Scripture: Judges 16
- Students will review how Samson’s disobedience toward God led to his weakness.
- Students will participate in an activity in which they create hair accessories to donate to girls in need.
Guiding Question: How can we help girls in need feel proud of their hair by creating accessories as gifts for them?
Materials: ribbon, basic barrette clips, flower embellishments from craft stores, embroidery floss and needle, hot glue gun.
Procedure: Review the story of Samson and Delilah focusing on how Samson’s disobedience to God caused him to lose his strength. He gave into Delilah’s temptation and she cut his hair. Therefore he suffered the direct consequences of his actions as God forewarned.

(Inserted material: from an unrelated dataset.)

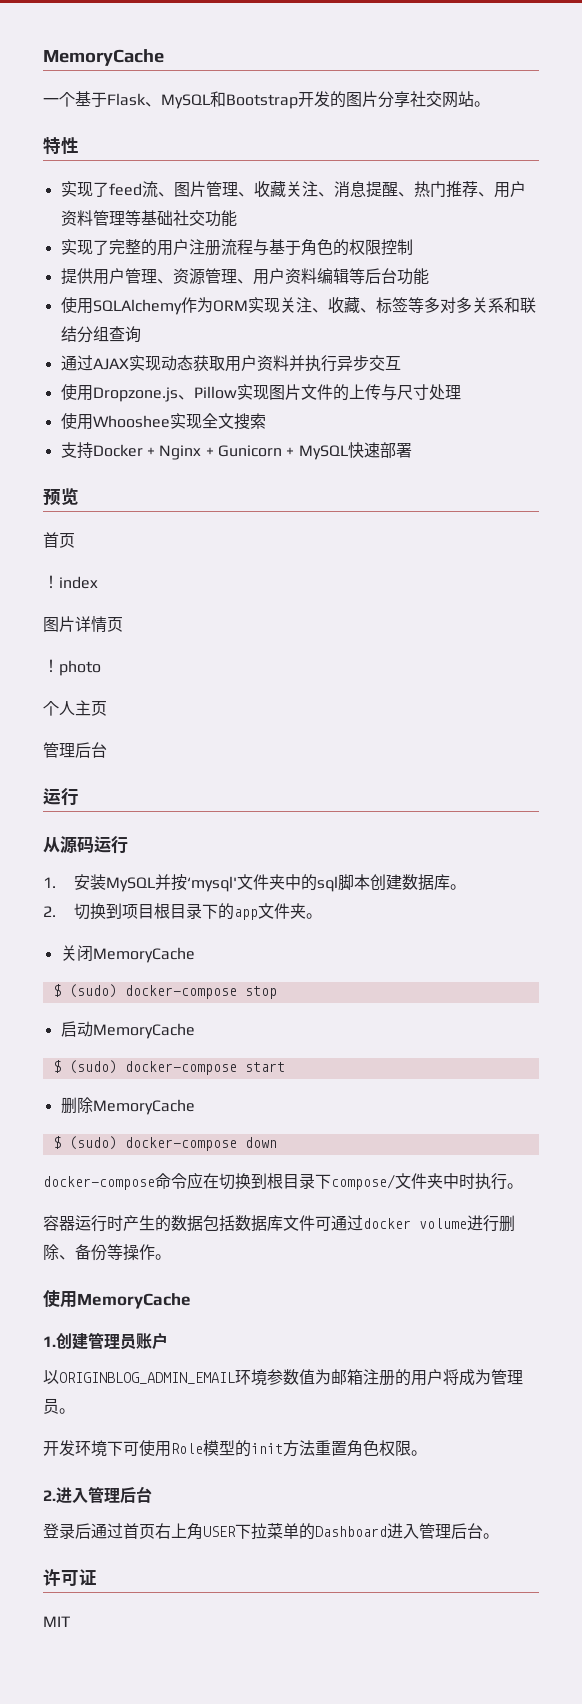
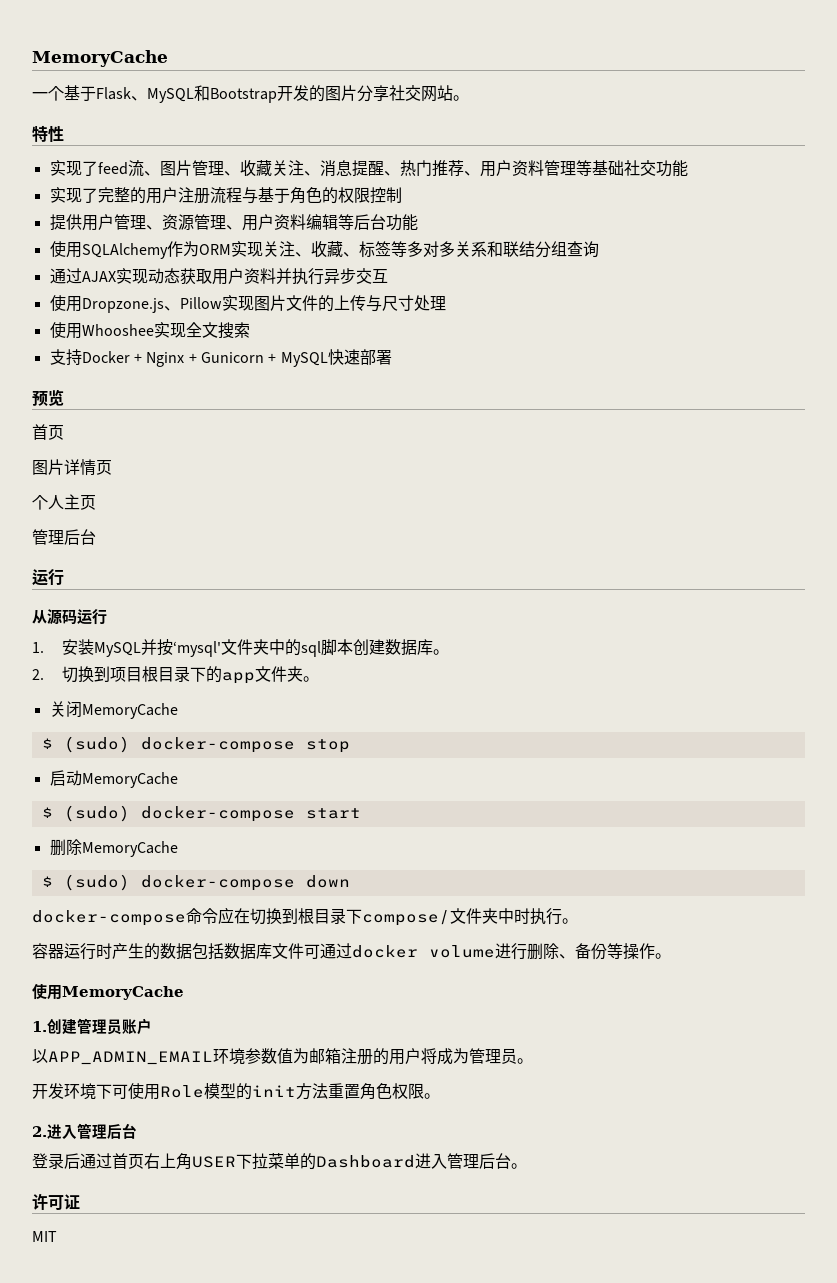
[43,575,98,589] // ！index -> (64, 432) none
[43,659,101,676] // ！photo -> (112, 467) none
[59,1372,235,1384] ORIGINBLOG_ADMIN_EMAIL -> [48,1051,213,1065] APP_ADMIN_EMAIL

Tell students that many girls enjoy their long hair, but cannot afford to buy many things to put in it such as bows or ribbons because their family has to save money for necessities. Have students make hair accessories to give underprivileged girls. Show students some examples. Tie the ribbons in bows. They can be layered with miniature flower embellishments and other trinkets. Older girls can use embroidery floss and needs to make a design on plain ribbons. Let students deliver the accessories to a local family center, foster care, boys and girls club, orphanage, etc.
- How will these gifts show the girls who receive them that they are special and valued?
- What are some other simple things that you can make by hand to show God’s love to others?
Supplemental Activity: Discuss how some girls do not have hair because of medical conditions. Challenge the girls in your group to grow their hair out and donate it to an organization that creates wigs for cancer patient and others with medical hair loss. Have a before and after photo shoot. You can make it fun by providing backdrops and hair accessories for the before and after. You can even do a photo before growing out, after growing out, and after cutting. Girls need to cut off 10 inches of hair. Look at the Locks of Love website for specifications and hair requirements.